Our universe is a wonderful, yet confounding place.
In the last few decades, we've come to realize that 84.5 percent of the universe's matter is invisible. Given the rather awkward moniker "dark matter," this stuff exists in a state that doesn't interact with "ordinary" matter. Like "dark energy," these things are "dark" because we don't understand what they are.
If there was a lump of dark matter sitting on my desk, I'd have no way of knowing it was there. In fact, the dark matter lump couldn't "sit" on my desk at all. It would fall through the desk and floor and down into Earth's crust, speeding toward the gravitational well at the core of our planet. Or it might zoom off inexplicably into space. Dark matter is so weakly interacting that the lump would pass through all ordinary matter as if it weren't even there.
On small scales, the gravitational effect of dark matter is minuscule, but over cosmological distances, dark matter's presence is most certainly felt — it can be indirectly observed from its gravitational influence on clusters of galaxies and its impact on the spin of galaxies. So we know it's out there, we just can't see it.
However, we don't know what "it" is, though there are theories.
Ordinary matter — aka baryonic matter — interacts via the electromagnetic, gravitational, weak and strong nuclear forces. These forces transfer energy and provide the structure of all matter. Dark matter, on the other hand, is usually viewed as an amorphous cloud of "stuff" that cannot interact via the electromagnetic, weak or strong forces. It is therefore assumed that dark matter is "nonbaryonic." (Although there are some theories that hint at a baryonic source of dark matter — notably MACHOs, or massive compact halo objects. Only the gravitational effects of nonbaryonic matter can be observed when enough of the stuff clumps together.
The leading candidate in the dark matter search is the aptly named WIMP, an acronym for weakly interacting massive particle. As its name suggests, this hypothetical particle doesn't interact with normal matter — it is therefore nonbaryonic.

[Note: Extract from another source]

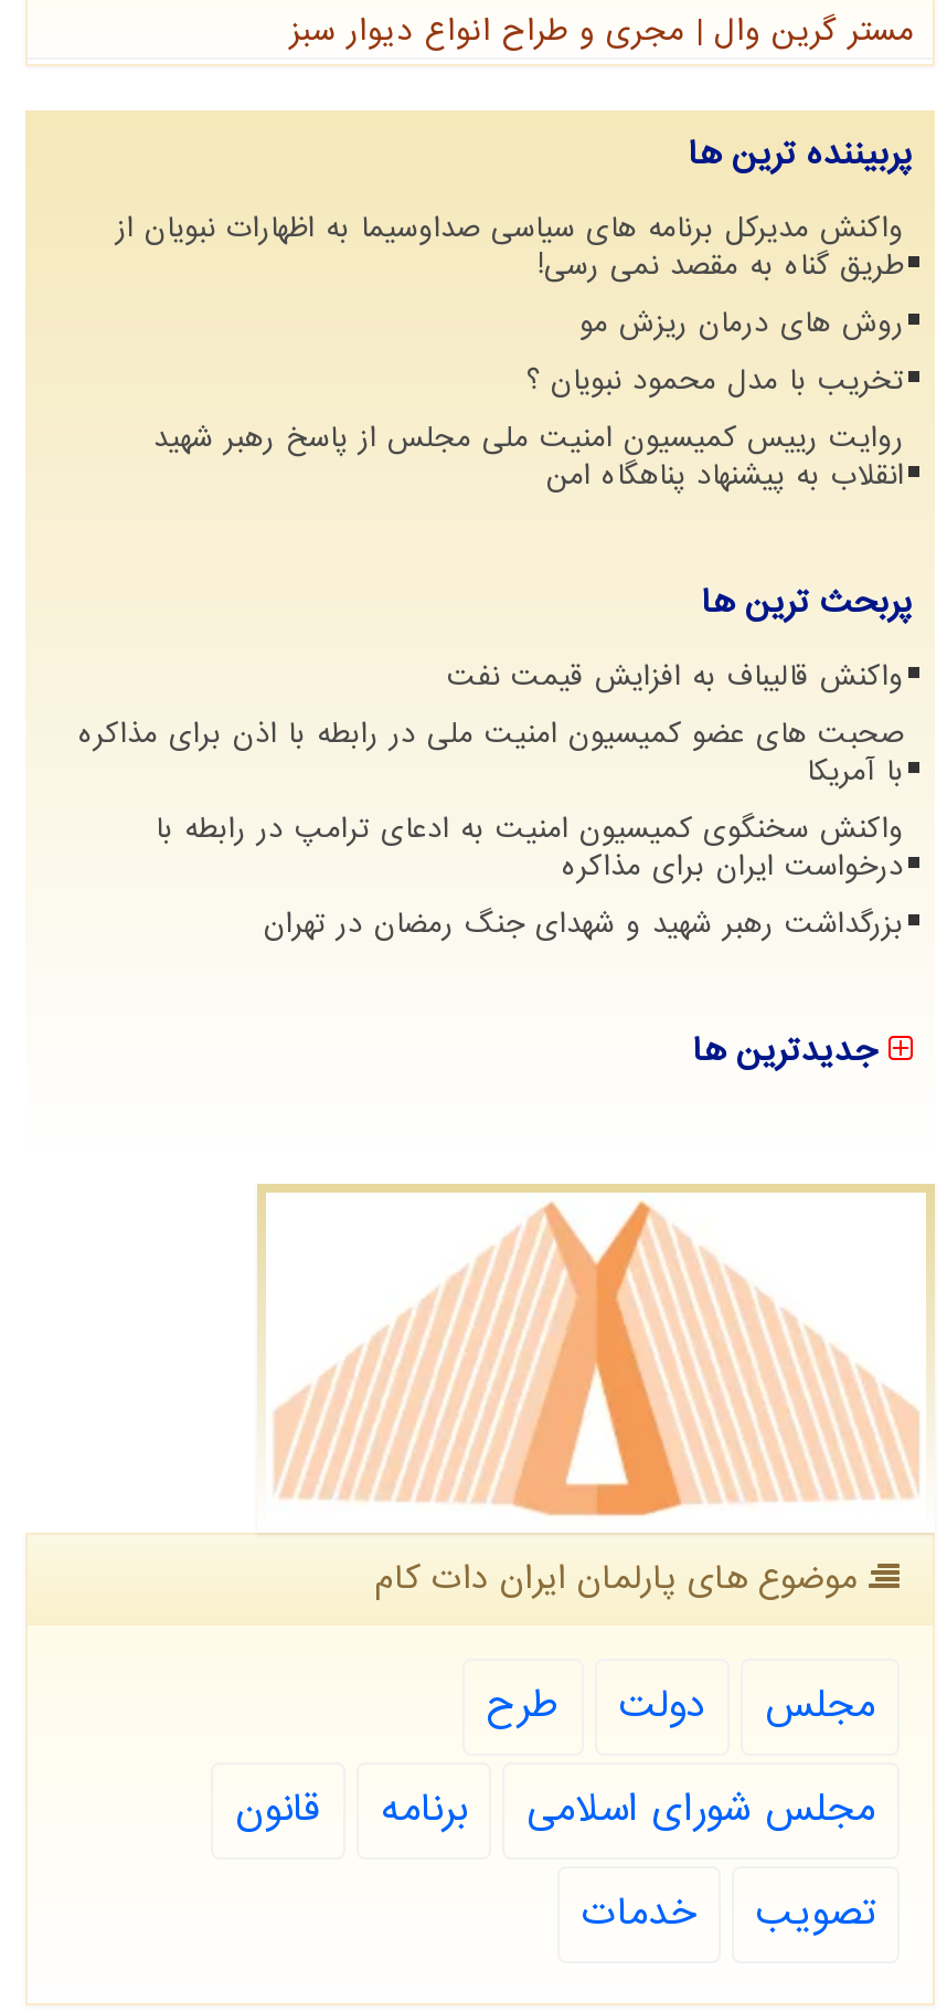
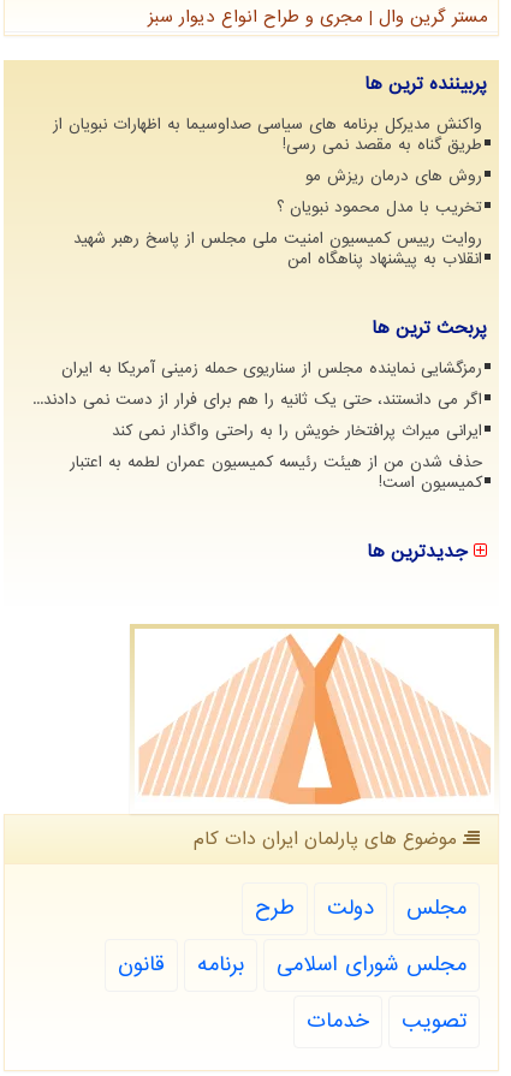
[78,655,904,945] واکنش قالیباف به افزایش قیمت نفت | صحبت های عضو کمیسیون امنیت ملی در رابطه با اذن برای مذاکره | با آمریکا | واکنش سخنگوی کمیسیون امنیت به ادعای ترامپ در رابطه با | درخواست ایران برای مذاکره | بزرگداشت رهبر شهید و شهدای جنگ رمضان در تهران -> [32,357,482,494] رمزگشایی نماینده مجلس از سناریوی حمله زمینی آمریکا به ایران | اگر می دانستند، حتی یک ثانیه را هم برای فرار از دست نمی دادند... | ایرانی میراث پرافتخار خویش را به راحتی واگذار نمی کند | حذف شدن من از هیئت رئیسه کمیسیون عمران لطمه به اعتبار | کمیسیون است!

Established cosmological models predict that dark matter — be it WIMPs or some other form like "axions" — gives our universe structure and is usually oversimplified as the "glue" that holds our universe together. Clumping like an expanding 3-D web, dark matter influences the evolution of galaxies. Like beads on a string, these dark matter clumps gravitationally corralled ordinary matter into clusters of galaxies with vast empty voids in between.
Astronomer Vera Rubin, while observing the spin of galaxies, first noted that most of the matter in galaxies cannot be seen. Only a small percentage is visible as the stars, gas and dust; the rest is held in a large yet invisible dark matter halo. It's as if our visible galaxy of ordinary matter is merely the hubcap of a massive dark matter wheel that extends far beyond the bounds of what we can see.
In research published by Randall and her team in 2013, a more complex view of dark matter was explored and applied to this massive "dark galaxy" that our visible galaxy is embedded in. In this view, our galaxy's dark matter halo isn't composed of just one type of amorphous mass of nonbaryonic matter.
"It seems very odd to assume that all of dark matter is composed of only one type of particle," Randall writes in her op-ed. "... an unbiased scientist shouldn't assume that dark matter isn't as interesting as ordinary matter and necessarily lacks a diversity of matter similar to our own."